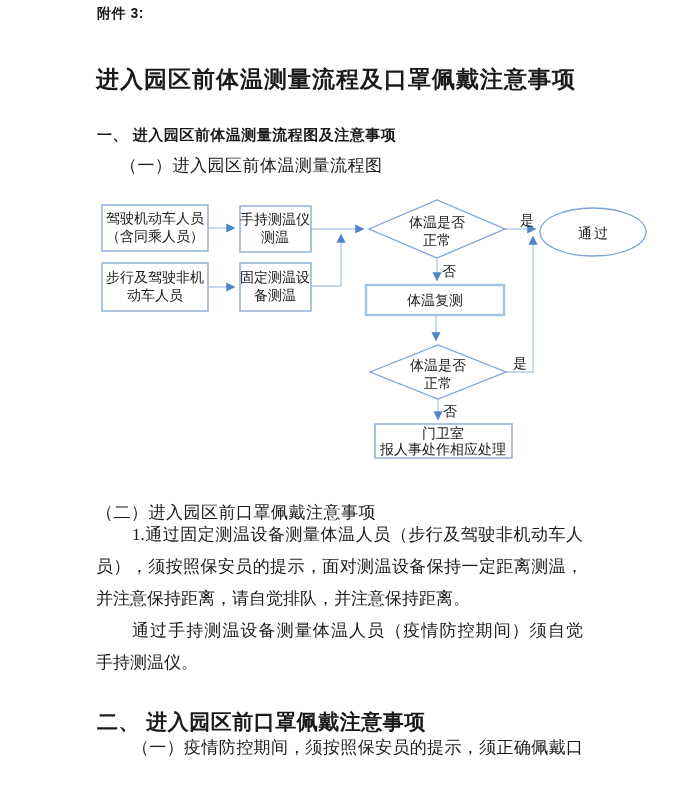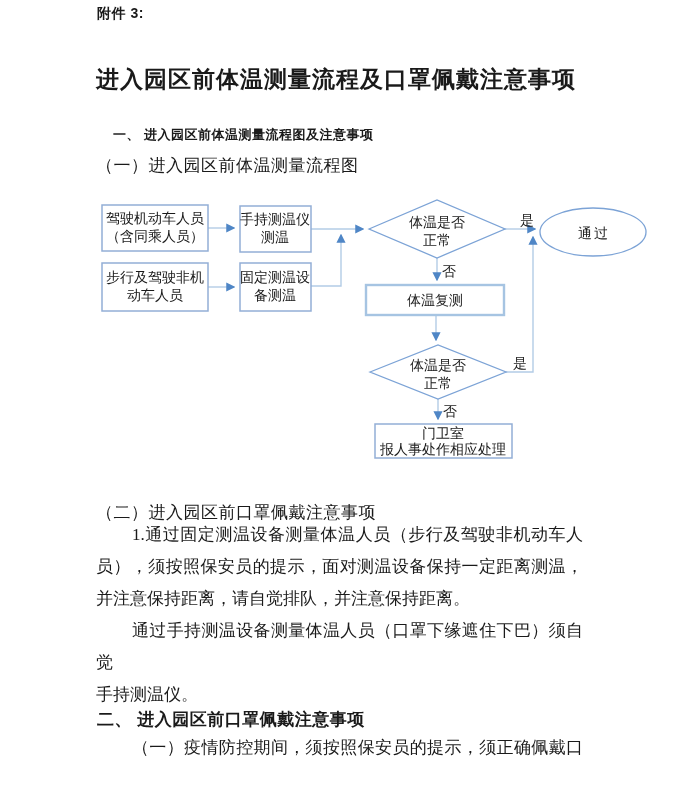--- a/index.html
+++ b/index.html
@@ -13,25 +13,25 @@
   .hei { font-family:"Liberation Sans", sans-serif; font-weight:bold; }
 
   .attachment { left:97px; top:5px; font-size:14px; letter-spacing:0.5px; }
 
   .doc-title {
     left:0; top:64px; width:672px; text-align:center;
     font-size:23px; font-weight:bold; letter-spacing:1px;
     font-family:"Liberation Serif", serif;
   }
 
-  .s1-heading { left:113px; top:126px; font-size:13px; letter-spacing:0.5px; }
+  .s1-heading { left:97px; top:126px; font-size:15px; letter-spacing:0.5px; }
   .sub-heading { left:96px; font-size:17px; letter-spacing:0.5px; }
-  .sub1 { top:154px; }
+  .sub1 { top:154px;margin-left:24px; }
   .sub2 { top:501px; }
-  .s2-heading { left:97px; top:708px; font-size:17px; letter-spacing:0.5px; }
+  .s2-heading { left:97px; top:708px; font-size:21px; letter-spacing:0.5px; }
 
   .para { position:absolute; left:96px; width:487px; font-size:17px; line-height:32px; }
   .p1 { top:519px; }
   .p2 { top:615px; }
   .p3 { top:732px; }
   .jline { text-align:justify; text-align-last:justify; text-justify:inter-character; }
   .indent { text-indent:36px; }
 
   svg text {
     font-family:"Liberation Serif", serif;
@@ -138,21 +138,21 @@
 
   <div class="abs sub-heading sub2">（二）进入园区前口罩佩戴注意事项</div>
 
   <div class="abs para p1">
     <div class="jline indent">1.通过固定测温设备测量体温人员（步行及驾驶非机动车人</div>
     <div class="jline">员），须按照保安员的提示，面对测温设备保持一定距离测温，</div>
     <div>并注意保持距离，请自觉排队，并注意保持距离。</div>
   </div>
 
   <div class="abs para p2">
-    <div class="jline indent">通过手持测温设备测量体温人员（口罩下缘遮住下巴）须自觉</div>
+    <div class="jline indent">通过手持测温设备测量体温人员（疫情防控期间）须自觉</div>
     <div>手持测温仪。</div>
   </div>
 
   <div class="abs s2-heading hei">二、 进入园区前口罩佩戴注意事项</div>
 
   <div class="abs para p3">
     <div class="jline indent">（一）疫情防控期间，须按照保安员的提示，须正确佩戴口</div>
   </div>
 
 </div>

> [YOUR ASSIGNMENT]: Go from the first line of the data above to the line containing "left:113px; top:126px; font-size:13px;" and retype exactly those lines, both included, but none of the pictures.

> [SOLUTION FOR THIS PROBLEM]:
--- a/index.html
+++ b/index.html
@@ -13,25 +13,25 @@
   .hei { font-family:"Liberation Sans", sans-serif; font-weight:bold; }
 
   .attachment { left:97px; top:5px; font-size:14px; letter-spacing:0.5px; }
 
   .doc-title {
     left:0; top:64px; width:672px; text-align:center;
     font-size:23px; font-weight:bold; letter-spacing:1px;
     font-family:"Liberation Serif", serif;
   }
 
-  .s1-heading { left:113px; top:126px; font-size:13px; letter-spacing:0.5px; }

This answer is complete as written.